I do not have a choice now just like Mummy did not have a choice then.

Mummy was young and alone. The men came into their home that unfortunate night and they killed her father and her only brother mercilessly. Her mother had died from the shock that same night. Same night, the men took her innocence. It was just her alone, with a little me, inside of her. Some woman took her in from the streets as a help. Mummy found out she was having me while still working for this woman. She called her Aunty Titi. When she found out Mummy was pregnant, she said it was God’s doing that she found Mummy on the streets that day. The thing is Aunty Titi could not bear children for her husband. She wanted Mummy’s baby—me. She told Mummy she was going to take care of Mummy if Mummy let her take the child after it was born. Mummy was only fifteen. She said yes. Aunty Titi took Mummy to her mother’s place while she pretended to be pregnant. After Mummy had me, Aunty Titi told her she was going to pay her off. Mummy did not want a pay off. She wanted Aunty Titi to take care of her as she had promised. Aunty Titi was not going to budge. Mummy took me one night and ran away from Aunty Titi’s mother’s house. She had nothing other than a few naira notes she took from Aunty’s Titi’s purse. I wonder what Aunty Titi and her mother would have said happened to the child she claimed she had.

Mummy met another lady after spending nights on the street. She begged to work for her in her bar to feed me. The woman made her salesgirls do all sort of things with her customers—the male customers. Mummy did not like it at first but later on, she got used to the men touching her. She left Madam’s place when I was three. She had a job in a hotel as a cleaner and we lived in a face-me-I-face-you apartment. I started noticing men coming to our place from time to time. Mummy sometimes got all dressed up and left me in my neighbour’s house, Mama Tobe, while she went out. Tobe and I soon became friends.  Tobe was my only friend. I was five. He was seven.
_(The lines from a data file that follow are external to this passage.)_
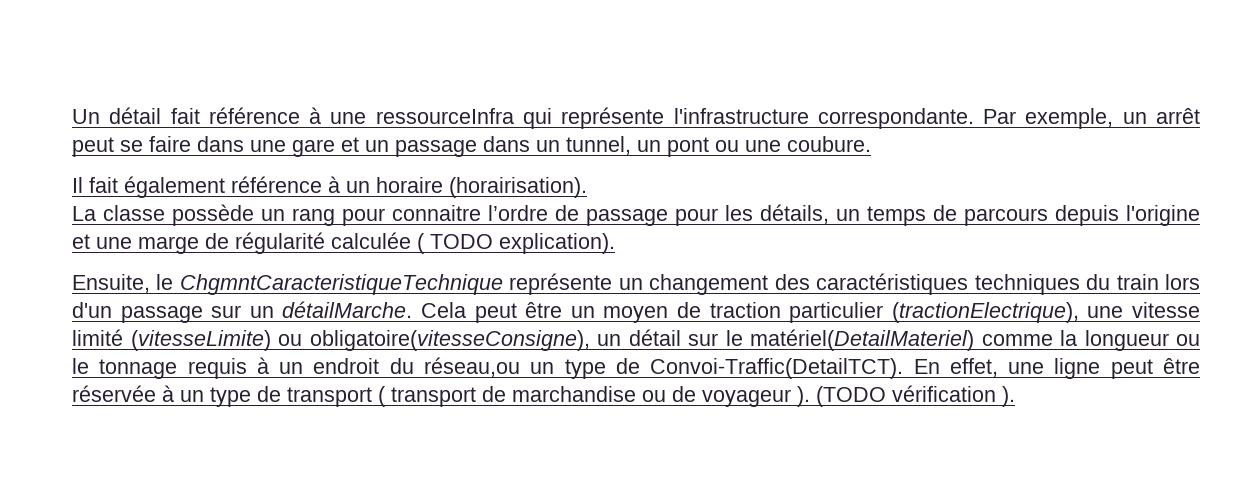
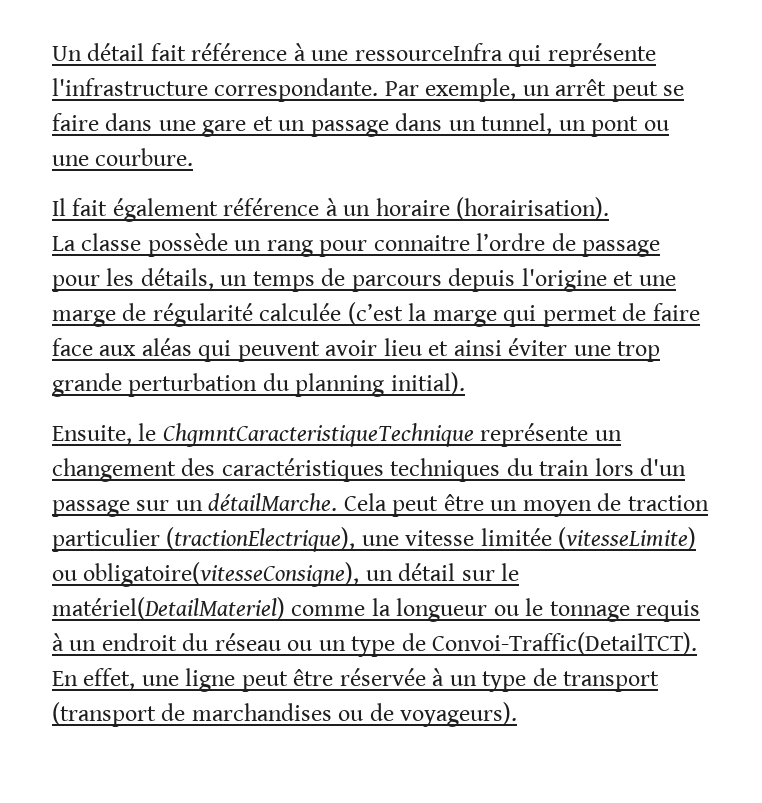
- Par exemple, un arrêt peut se faire dans une gare et un passage dans un tunnel, un pont ou une coubure.
+ Par exemple, un arrêt peut se faire dans une gare et un passage dans un tunnel, un pont ou une courbure.
- La classe possède un rang pour connaitre l’ordre de passage pour les détails, un temps de parcours depuis l'origine et une marge de régularité calculée ( TODO explication).
+ La classe possède un rang pour connaitre l’ordre de passage pour les détails, un temps de parcours depuis l'origine et une marge de régularité calculée (c’est la marge qui permet de faire face aux aléas qui peuvent avoir lieu et ainsi éviter une trop grande perturbation du planning initial).
- Cela peut être un moyen de traction particulier (tractionElectrique), une vitesse limité (vitesseLimite) ou obligatoire(vitesseConsigne), un détail sur le matériel(DetailMateriel) comme la longueur ou le tonnage requis à un endroit du réseau,ou un type de Convoi-Traffic(DetailTCT).
+ Cela peut être un moyen de traction particulier (tractionElectrique), une vitesse limitée (vitesseLimite) ou obligatoire(vitesseConsigne), un détail sur le matériel(DetailMateriel) comme la longueur ou le tonnage requis à un endroit du réseau ou un type de Convoi-Traffic(DetailTCT).
- En effet, une ligne peut être réservée à un type de transport ( transport de marchandise ou de voyageur ). (TODO vérification ).
+ En effet, une ligne peut être réservée à un type de transport (transport de marchandises ou de voyageurs).

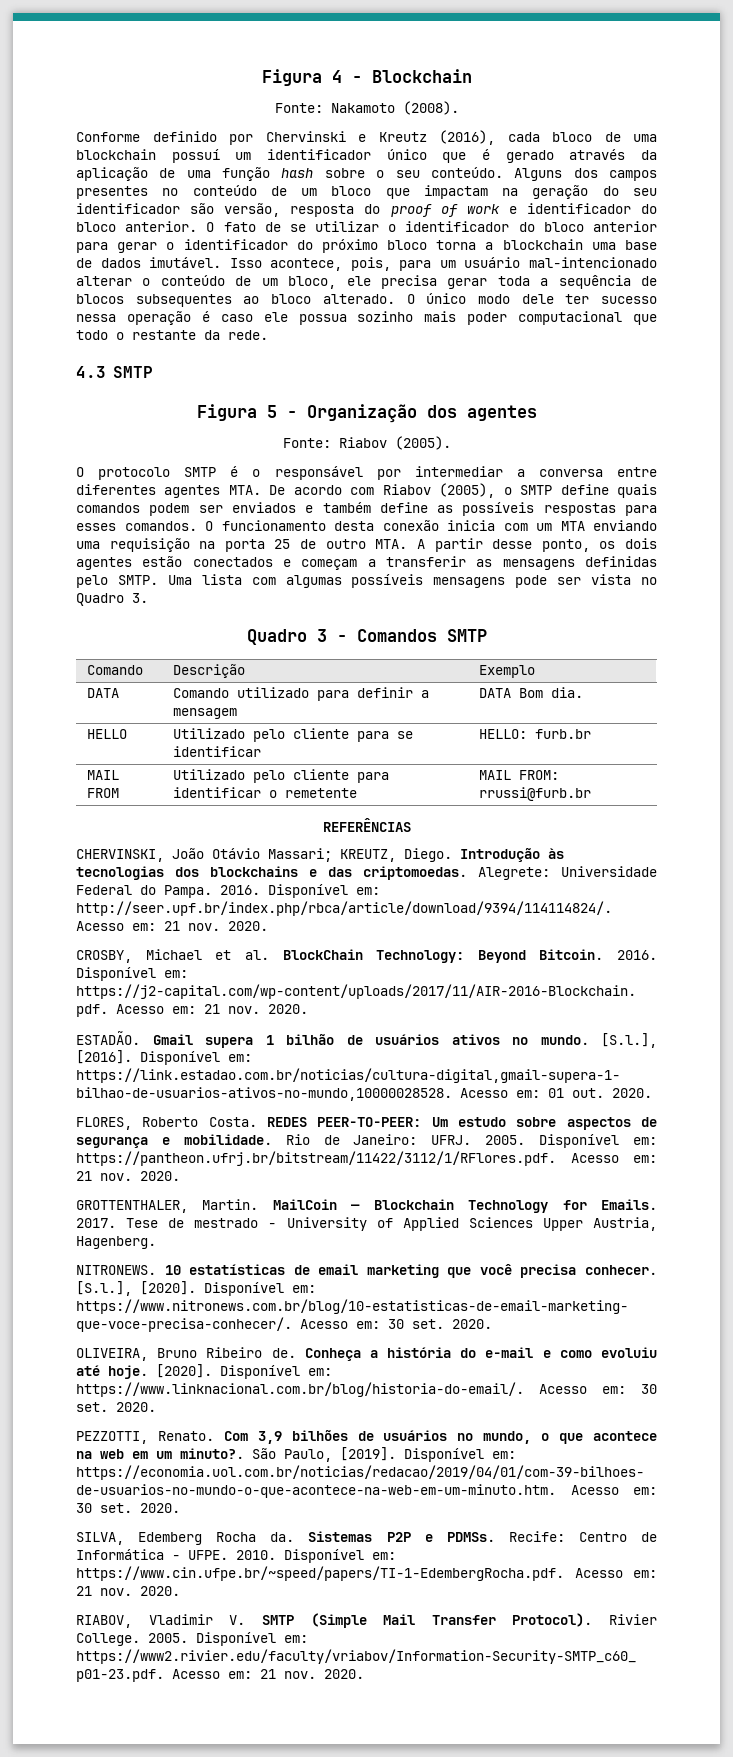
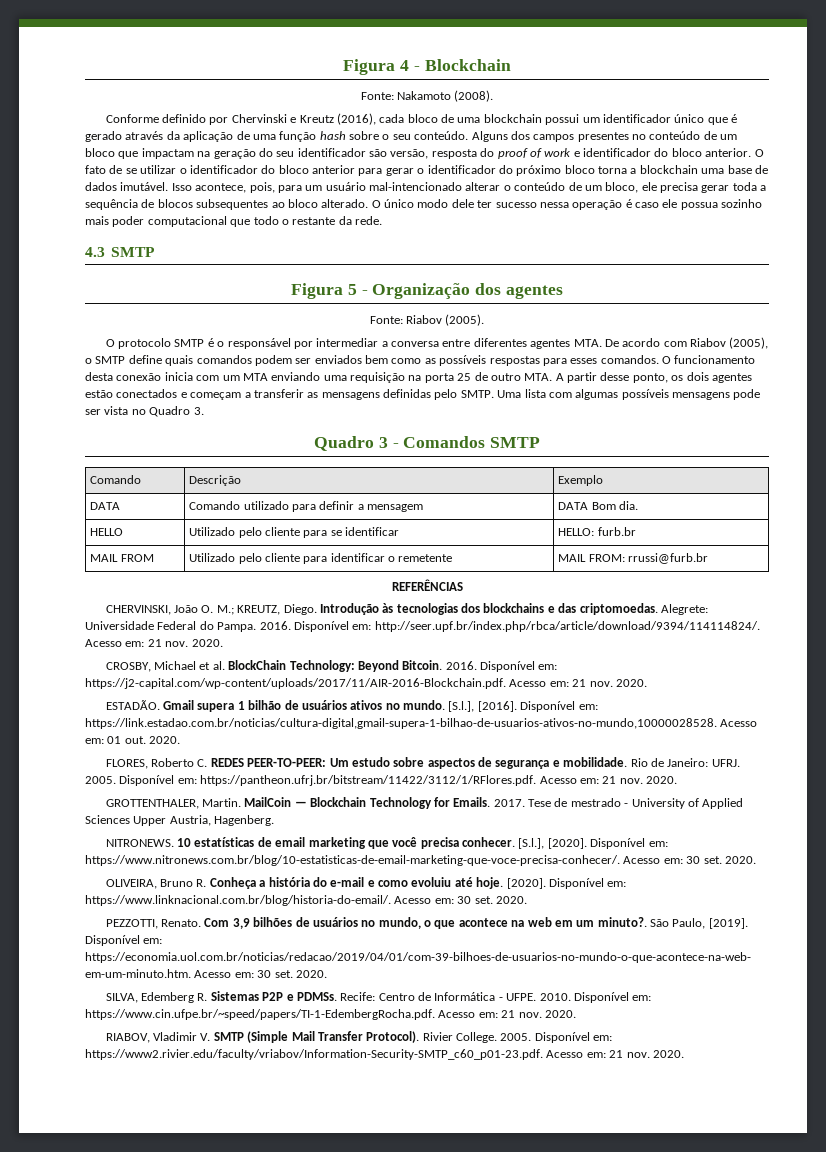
- Conforme definido por Chervinski e Kreutz (2016), cada bloco de uma blockchain possuí um identificador único que é gerado através da aplicação de uma função hash sobre o seu conteúdo.
+ Conforme definido por Chervinski e Kreutz (2016), cada bloco de uma blockchain possui um identificador único que é gerado através da aplicação de uma função hash sobre o seu conteúdo.
- O protocolo SMTP é o responsável por intermediar a conversa entre diferentes agentes MTA. De acordo com Riabov (2005), o SMTP define quais comandos podem ser enviados e também define as possíveis respostas para esses comandos.
+ O protocolo SMTP é o responsável por intermediar a conversa entre diferentes agentes MTA. De acordo com Riabov (2005), o SMTP define quais comandos podem ser enviados bem como as possíveis respostas para esses comandos.
- CHERVINSKI, João Otávio Massari; KREUTZ, Diego.
+ CHERVINSKI, João O. M.; KREUTZ, Diego.
- FLORES, Roberto Costa. REDES PEER-TO-PEER: Um estudo sobre aspectos de segurança e mobilidade.
+ FLORES, Roberto C. REDES PEER-TO-PEER: Um estudo sobre aspectos de segurança e mobilidade.
- OLIVEIRA, Bruno Ribeiro de. Conheça a história do e-mail e como evoluiu até hoje.
+ OLIVEIRA, Bruno R. Conheça a história do e-mail e como evoluiu até hoje.
- SILVA, Edemberg Rocha da. Sistemas P2P e PDMSs.
+ SILVA, Edemberg R. Sistemas P2P e PDMSs.

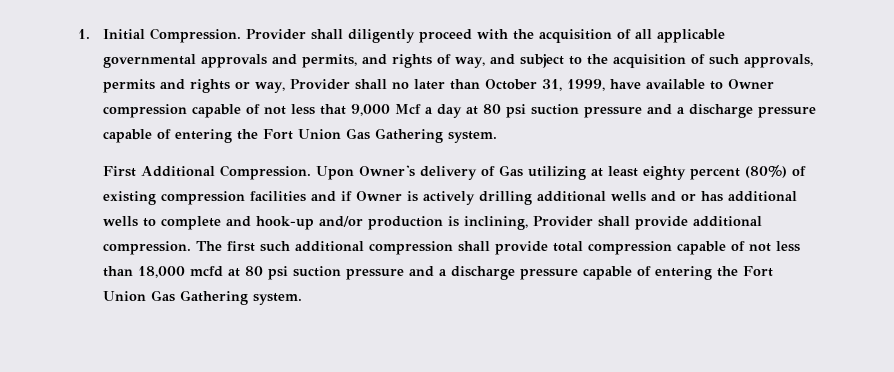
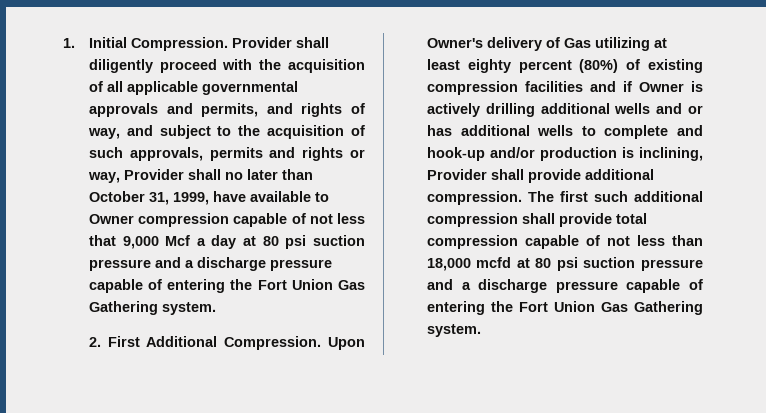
- First Additional Compression.
+ 2. First Additional Compression.

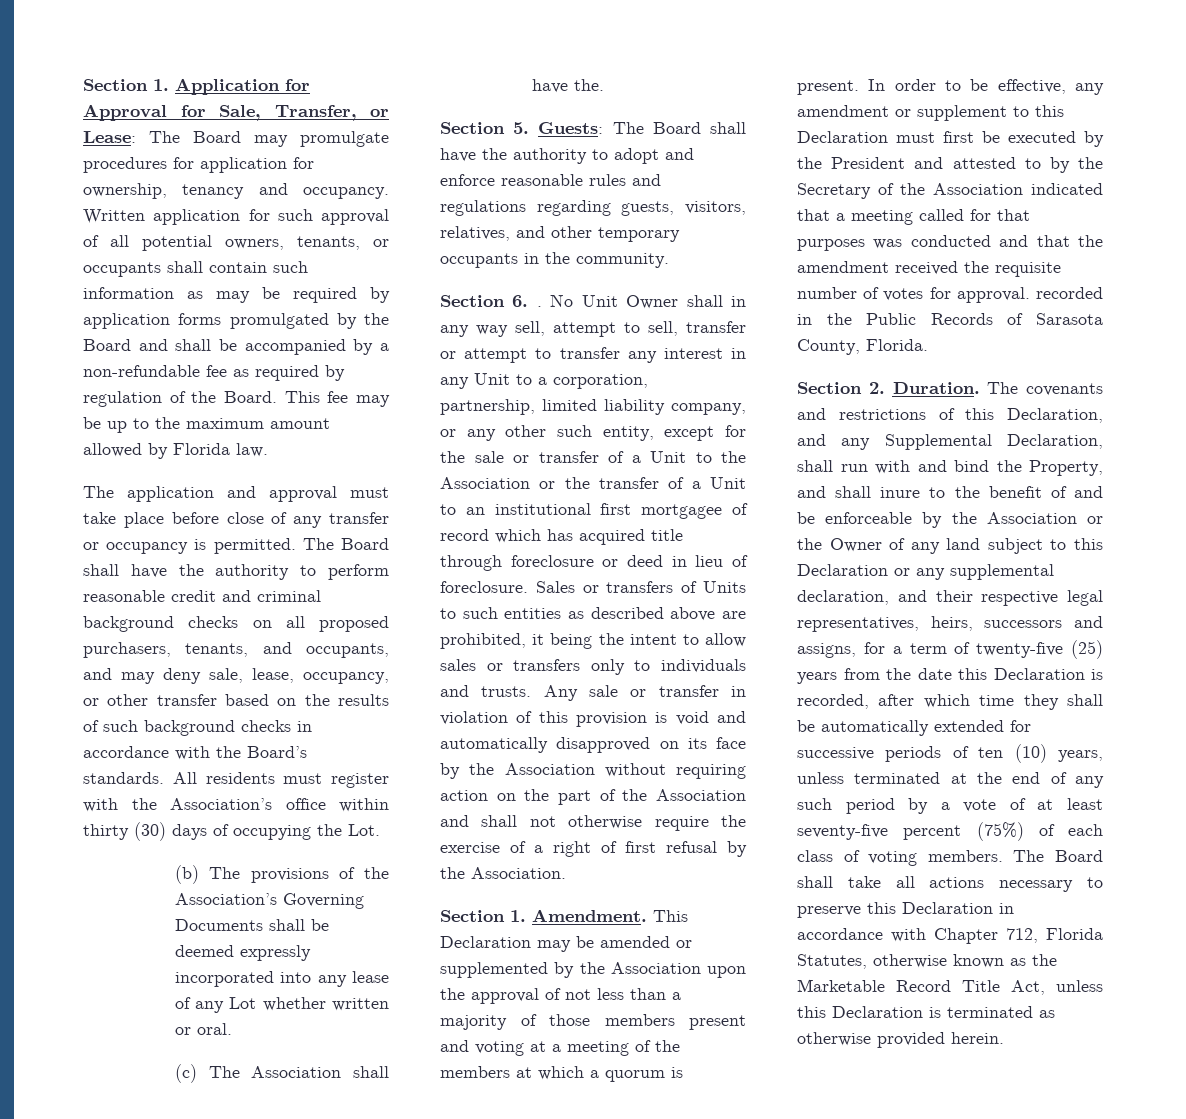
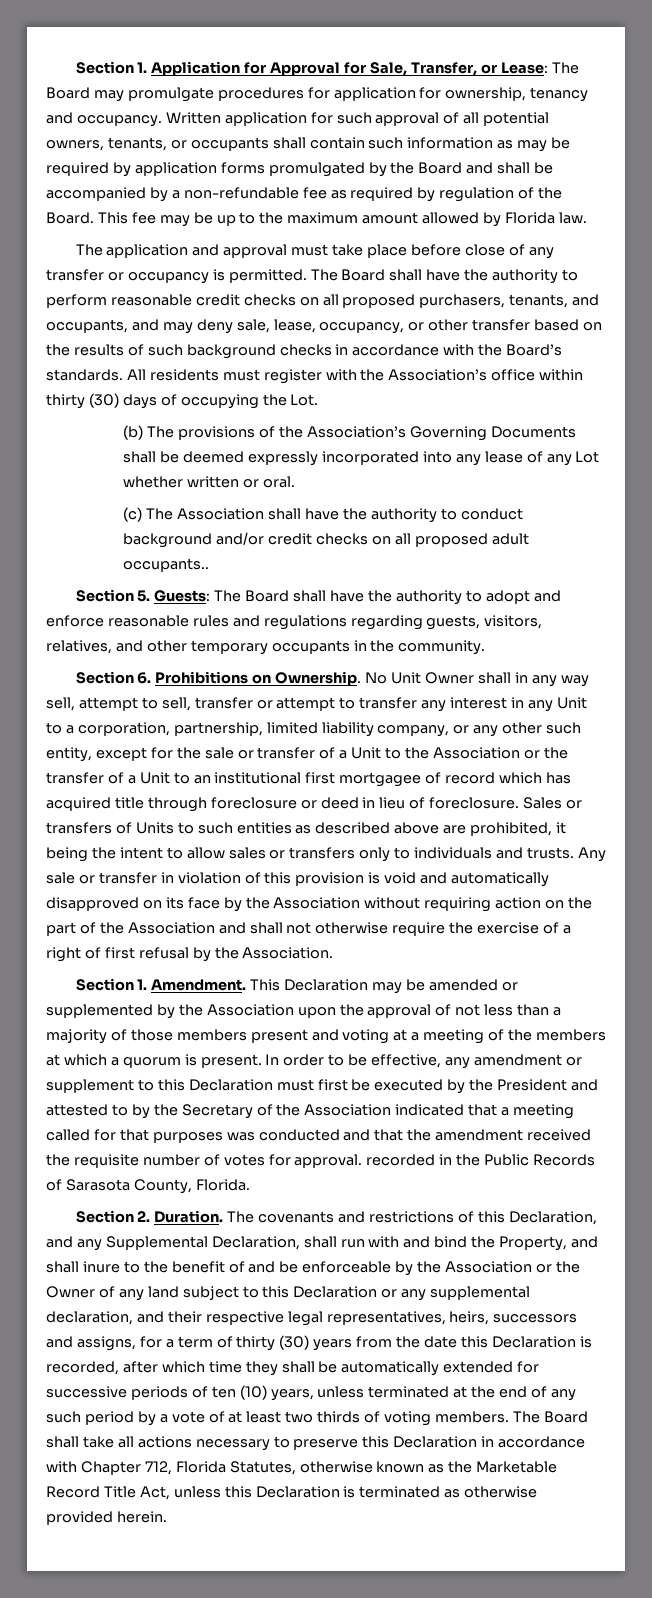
- The Board shall have the authority to perform reasonable credit and criminal background checks on all proposed purchasers, tenants, and occupants, and may deny sale, lease, occupancy, or other transfer based on the results of such background checks in accordance with the Board’s standards.
+ The Board shall have the authority to perform reasonable credit checks on all proposed purchasers, tenants, and occupants, and may deny sale, lease, occupancy, or other transfer based on the results of such background checks in accordance with the Board’s standards.
- (c) The Association shall have the.
+ (c) The Association shall have the authority to conduct background and/or credit checks on all proposed adult occupants..
- Section 6. .
+ Section 6. Prohibitions on Ownership.
- The covenants and restrictions of this Declaration, and any Supplemental Declaration, shall run with and bind the Property, and shall inure to the benefit of and be enforceable by the Association or the Owner of any land subject to this Declaration or any supplemental declaration, and their respective legal representatives, heirs, successors and assigns, for a term of twenty-five (25) years from the date this Declaration is recorded, after which time they shall be automatically extended for successive periods of ten (10) years, unless terminated at the end of any such period by a vote of at least seventy-five percent (75%) of each class of voting members.
+ The covenants and restrictions of this Declaration, and any Supplemental Declaration, shall run with and bind the Property, and shall inure to the benefit of and be enforceable by the Association or the Owner of any land subject to this Declaration or any supplemental declaration, and their respective legal representatives, heirs, successors and assigns, for a term of thirty (30) years from the date this Declaration is recorded, after which time they shall be automatically extended for successive periods of ten (10) years, unless terminated at the end of any such period by a vote of at least two thirds of voting members.

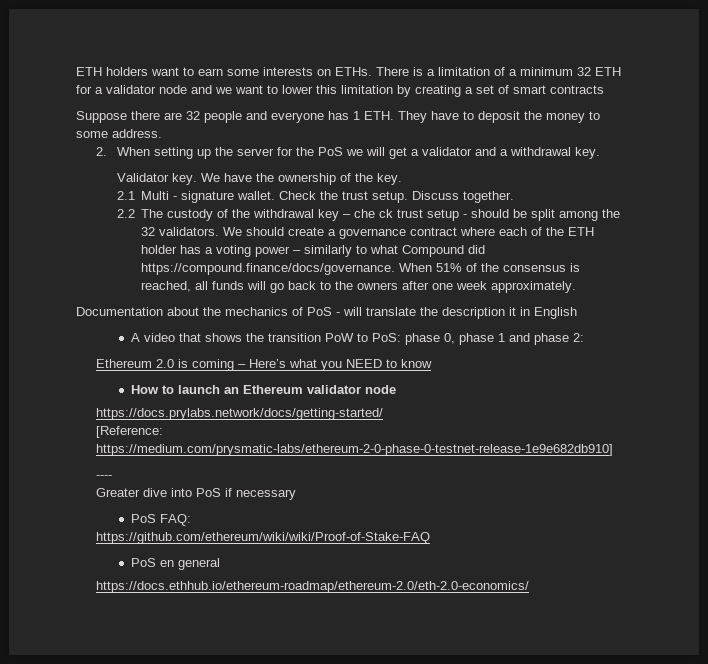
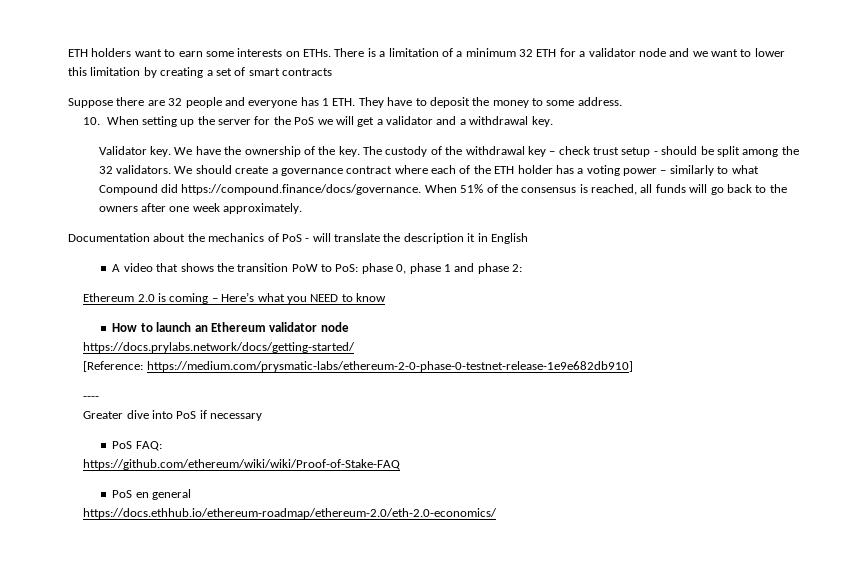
- 2. When setting up the server for the PoS we will get a validator and a withdrawal key.
+ 10. When setting up the server for the PoS we will get a validator and a withdrawal key.
- We have the ownership of the key.
- 2.1 Multi - signature wallet. Check the trust setup. Discuss together.
- 2.2 The custody of the withdrawal key – che ck trust setup - should be split among the 32 validators.
+ We have the ownership of the key. The custody of the withdrawal key – check trust setup - should be split among the 32 validators.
When I asked Mummy why she had more male friends than female friends, she did not answer.

‘Don’t talk to any of those men or take anything from them.’ She said to me. ‘They are not people to associate with.’ I wondered why they were her friends then.

I took gifts from them sometimes even though she said I should not. They seemed like nice people. Some of them seemed very rich. Some came in huge cars—mammoth-looking jeeps which they left parked outside and others did not. Sometimes, more than one man came to see her at the same time. Mummy always left me outside when they came visiting and sometimes, she sent me to Mama Tobe’s house. I liked playing with Tobe. Mummy said he was a good boy.

I became ten and one day, twelve year old Tobe told me Mummy was a sex worker. He said that was what his mother said one day.  I did not understand the term. Tobe knew what it was. He explained that those men were Mummy’s customers. Tobe’s words rang zing zing zing in my ears. I did not believe him and I told him not to say such things about Mummy.

I confronted Mummy. I asked her why Tobe’s mother would say she was a sex worker.  She gave no answer. Rather, she ordered,

‘You will no longer speak with that boy.’

I started avoiding Tobe. Then one day, he told me they were moving out to a new place. After Tobe left, I had no friend anymore. I did not talk to anyone at school. I had always been the shy one, with no friends. I missed my only friend. A few months after, we moved to a new apartment one of Mummy’s man-friends got for her. I never asked her about her friends again. I just watched her, and them.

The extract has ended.